Description of the task
Show all lines below holding the string "sizing".

Data for analysis
* * *

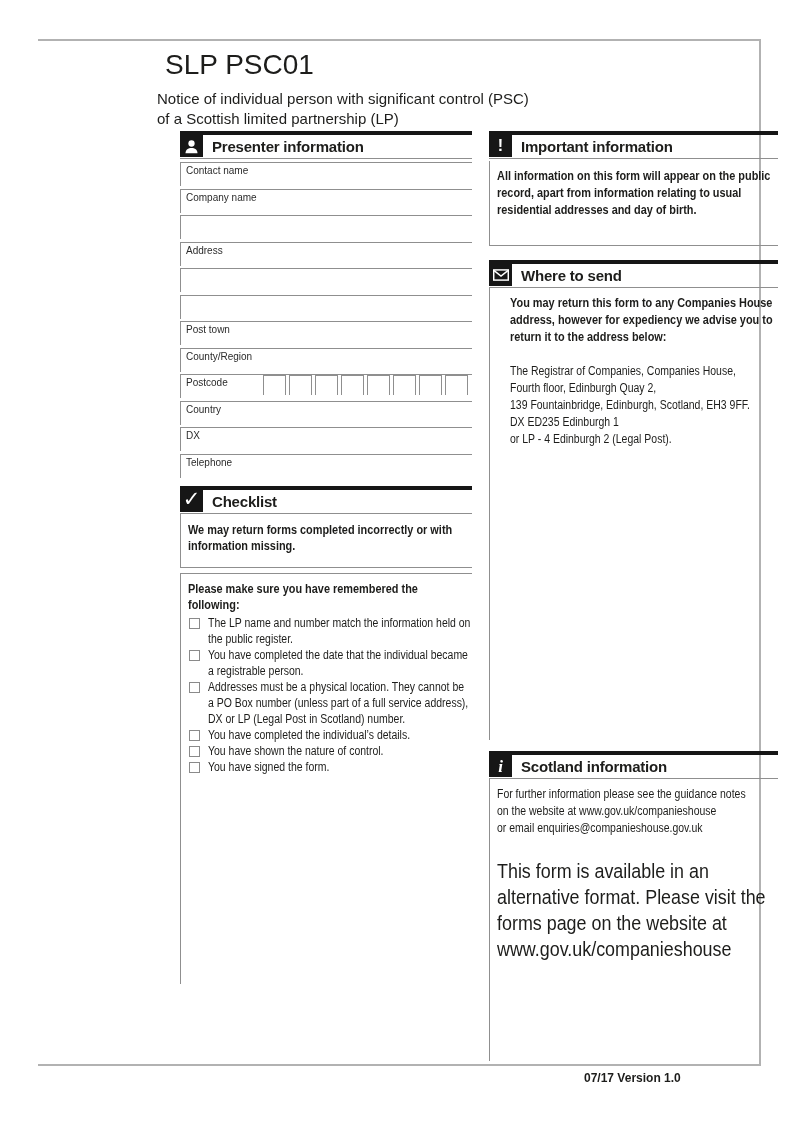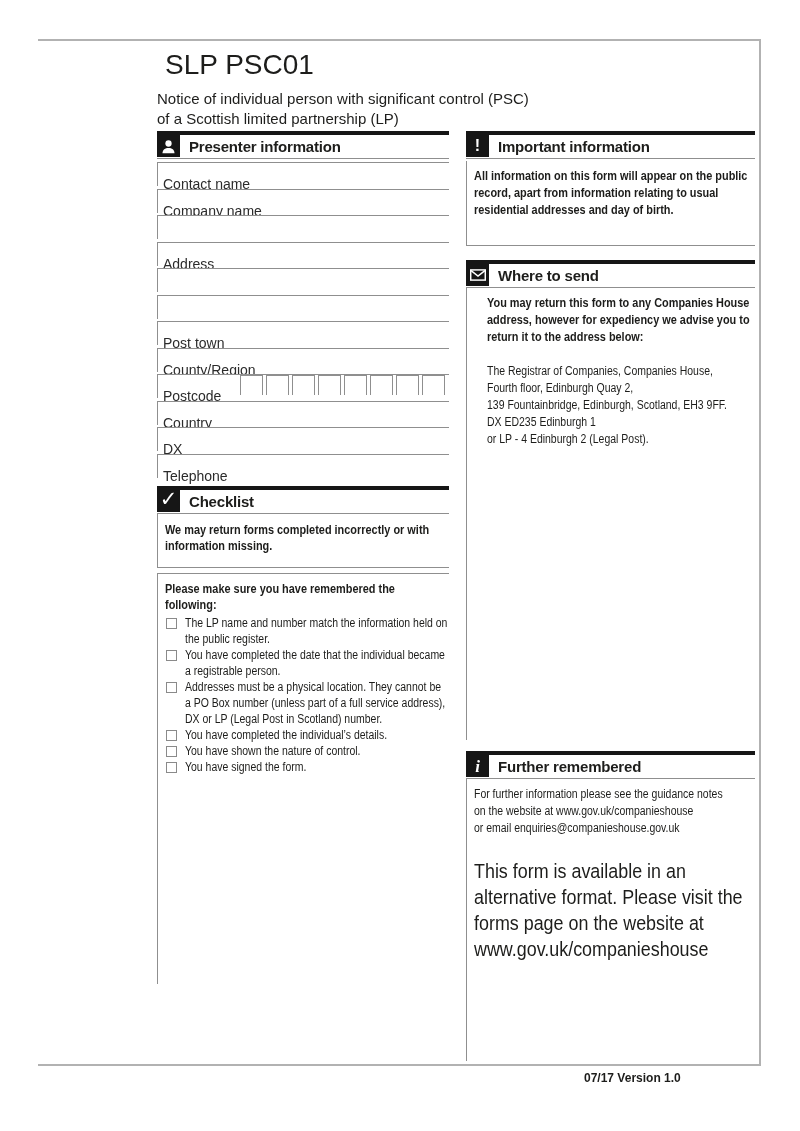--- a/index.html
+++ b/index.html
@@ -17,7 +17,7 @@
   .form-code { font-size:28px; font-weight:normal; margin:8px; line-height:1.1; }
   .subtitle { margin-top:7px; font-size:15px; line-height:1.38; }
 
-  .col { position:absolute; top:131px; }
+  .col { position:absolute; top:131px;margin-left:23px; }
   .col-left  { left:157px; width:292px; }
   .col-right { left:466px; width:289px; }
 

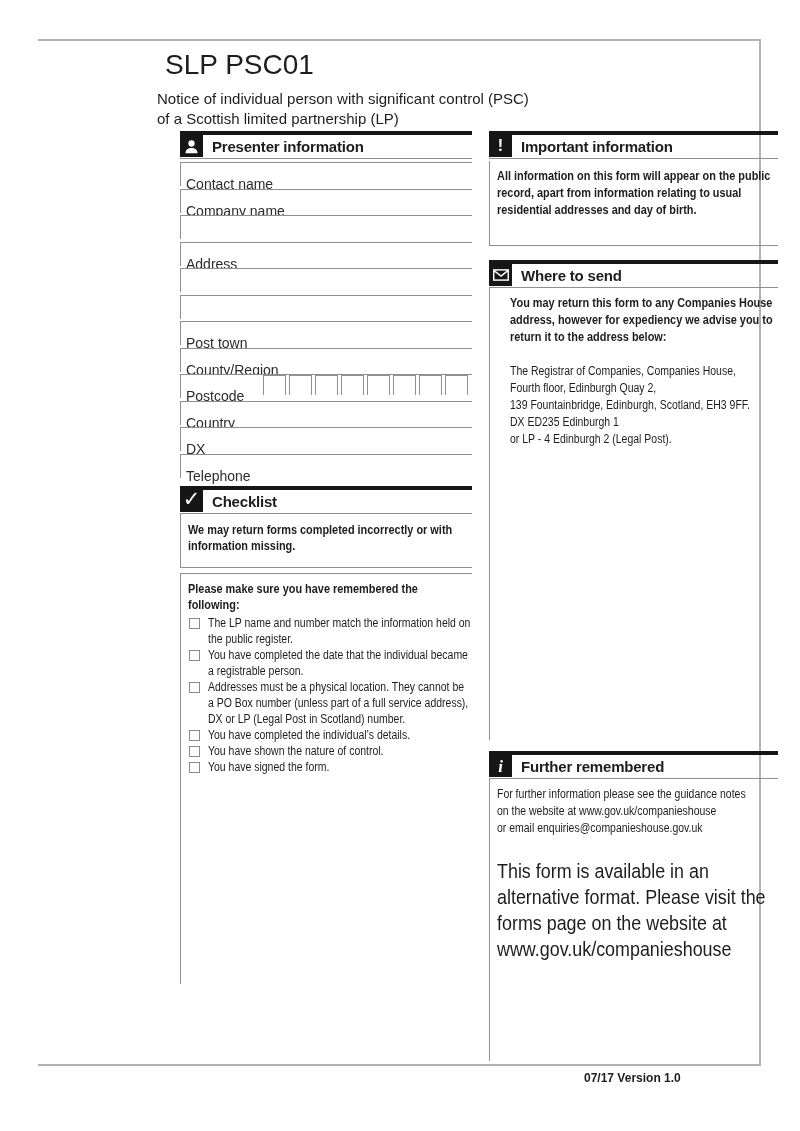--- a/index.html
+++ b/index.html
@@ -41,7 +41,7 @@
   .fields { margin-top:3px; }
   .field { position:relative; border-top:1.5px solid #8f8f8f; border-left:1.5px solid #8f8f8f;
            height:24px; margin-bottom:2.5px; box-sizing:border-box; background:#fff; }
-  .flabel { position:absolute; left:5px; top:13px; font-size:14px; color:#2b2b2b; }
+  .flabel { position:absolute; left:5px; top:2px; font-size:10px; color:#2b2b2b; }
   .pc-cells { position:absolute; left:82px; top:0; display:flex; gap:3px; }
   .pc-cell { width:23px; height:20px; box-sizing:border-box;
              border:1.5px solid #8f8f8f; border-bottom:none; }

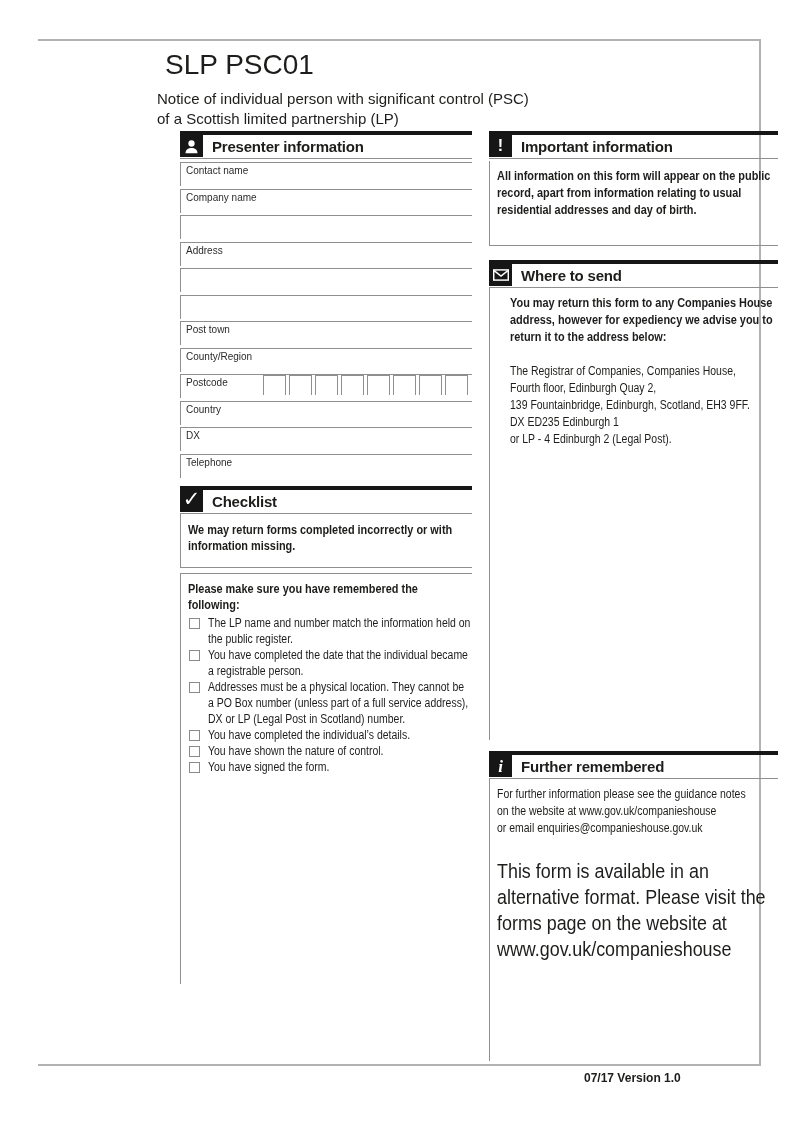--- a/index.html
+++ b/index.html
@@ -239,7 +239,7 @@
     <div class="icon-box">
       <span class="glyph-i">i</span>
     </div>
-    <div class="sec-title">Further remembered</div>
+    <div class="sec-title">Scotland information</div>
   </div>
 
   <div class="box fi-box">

* * *

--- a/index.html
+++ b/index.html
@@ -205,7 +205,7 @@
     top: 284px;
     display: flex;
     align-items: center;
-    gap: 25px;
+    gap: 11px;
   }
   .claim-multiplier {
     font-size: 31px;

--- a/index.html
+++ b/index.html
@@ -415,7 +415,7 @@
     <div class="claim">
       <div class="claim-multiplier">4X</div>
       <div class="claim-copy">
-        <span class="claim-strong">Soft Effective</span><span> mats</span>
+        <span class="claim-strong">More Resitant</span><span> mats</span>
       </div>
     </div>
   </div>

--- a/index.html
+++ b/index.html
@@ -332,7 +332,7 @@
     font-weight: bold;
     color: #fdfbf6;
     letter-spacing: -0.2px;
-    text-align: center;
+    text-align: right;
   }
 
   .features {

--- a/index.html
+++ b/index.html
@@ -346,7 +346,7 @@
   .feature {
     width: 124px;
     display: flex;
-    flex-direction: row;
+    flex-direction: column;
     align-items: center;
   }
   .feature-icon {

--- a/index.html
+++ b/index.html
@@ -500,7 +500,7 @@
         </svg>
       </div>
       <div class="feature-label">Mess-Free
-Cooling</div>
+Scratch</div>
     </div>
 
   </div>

* * *

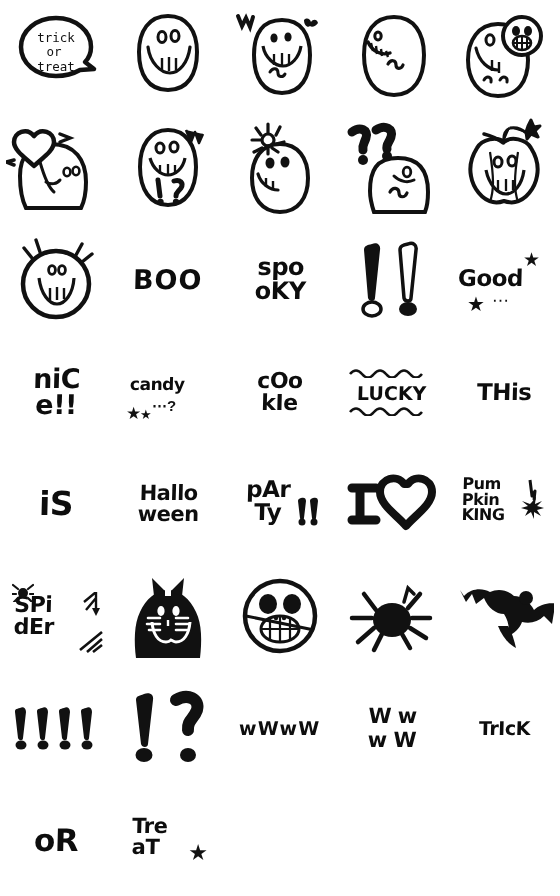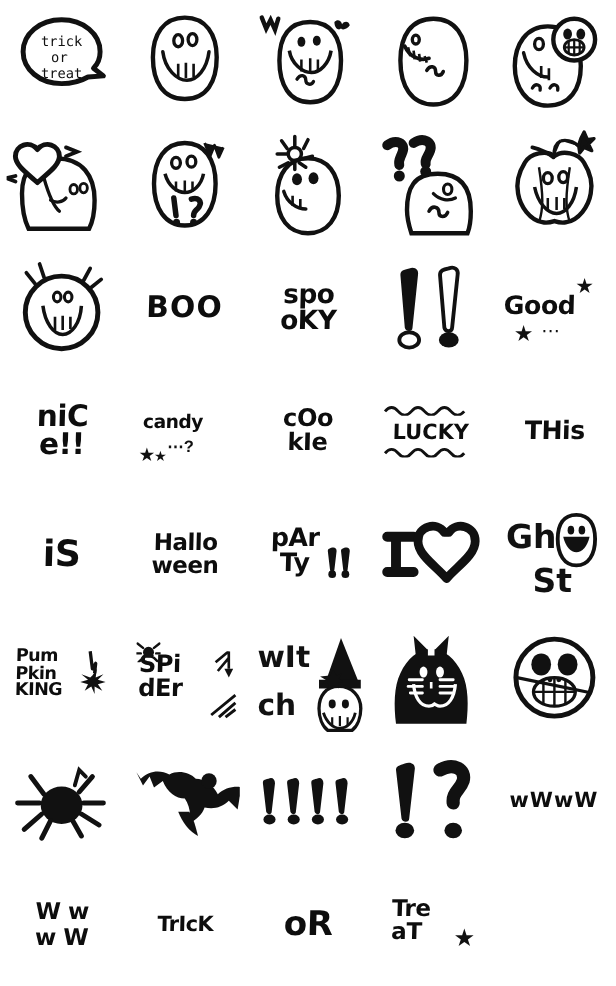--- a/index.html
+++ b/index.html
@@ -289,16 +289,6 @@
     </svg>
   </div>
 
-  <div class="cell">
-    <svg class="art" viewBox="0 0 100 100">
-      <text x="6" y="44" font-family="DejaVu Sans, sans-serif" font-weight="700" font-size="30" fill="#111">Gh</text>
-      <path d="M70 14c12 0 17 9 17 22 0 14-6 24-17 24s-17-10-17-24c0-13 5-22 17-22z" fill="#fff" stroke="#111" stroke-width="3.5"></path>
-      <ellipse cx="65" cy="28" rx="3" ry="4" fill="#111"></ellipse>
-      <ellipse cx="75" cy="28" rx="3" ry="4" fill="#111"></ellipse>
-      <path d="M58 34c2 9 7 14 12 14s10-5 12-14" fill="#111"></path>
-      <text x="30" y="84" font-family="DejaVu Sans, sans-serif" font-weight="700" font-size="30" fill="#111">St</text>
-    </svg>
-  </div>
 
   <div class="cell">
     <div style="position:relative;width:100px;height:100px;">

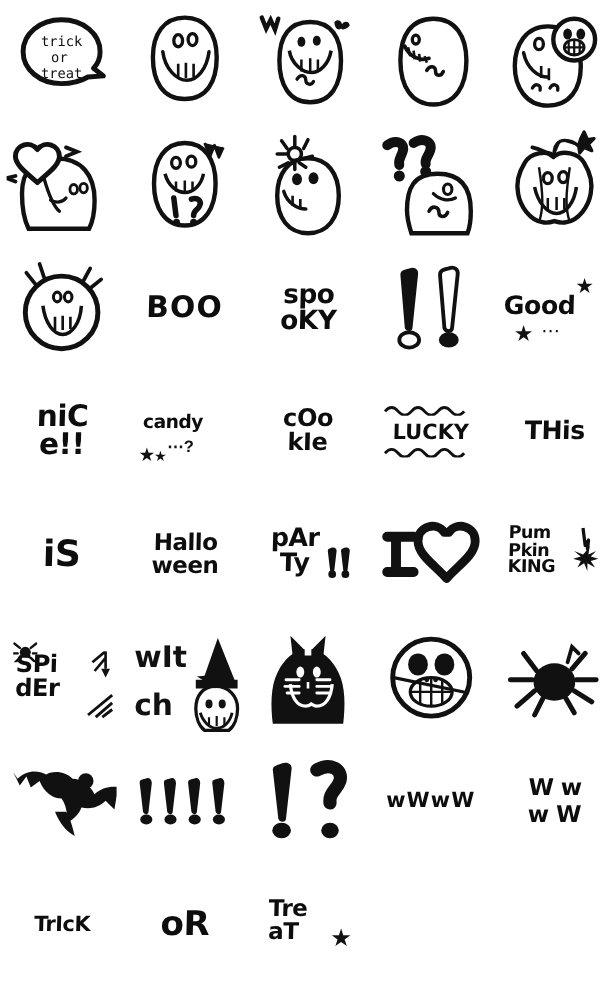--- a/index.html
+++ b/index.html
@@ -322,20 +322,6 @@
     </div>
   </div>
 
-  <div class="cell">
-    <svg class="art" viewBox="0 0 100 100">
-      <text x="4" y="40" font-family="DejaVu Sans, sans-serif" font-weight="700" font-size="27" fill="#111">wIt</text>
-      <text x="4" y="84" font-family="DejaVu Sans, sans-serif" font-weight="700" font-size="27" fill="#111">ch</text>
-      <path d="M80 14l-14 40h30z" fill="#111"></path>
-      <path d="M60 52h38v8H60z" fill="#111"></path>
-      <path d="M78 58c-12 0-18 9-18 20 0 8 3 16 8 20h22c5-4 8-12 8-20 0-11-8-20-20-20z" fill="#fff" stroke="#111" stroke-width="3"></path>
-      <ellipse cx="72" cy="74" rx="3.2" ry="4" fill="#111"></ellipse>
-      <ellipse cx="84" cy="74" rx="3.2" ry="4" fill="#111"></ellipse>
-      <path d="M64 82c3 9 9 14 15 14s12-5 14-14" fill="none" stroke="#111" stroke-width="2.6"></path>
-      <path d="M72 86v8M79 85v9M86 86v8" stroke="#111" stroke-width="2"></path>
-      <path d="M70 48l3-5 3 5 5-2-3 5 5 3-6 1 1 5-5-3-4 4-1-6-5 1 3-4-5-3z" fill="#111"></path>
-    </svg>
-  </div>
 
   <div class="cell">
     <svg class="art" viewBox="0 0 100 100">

* * *

Your response
            height:24px; margin-bottom:2.5px; box-sizing:border-box; background:#fff; }
   .pc-cell { width:23px; height:20px; box-sizing:border-box;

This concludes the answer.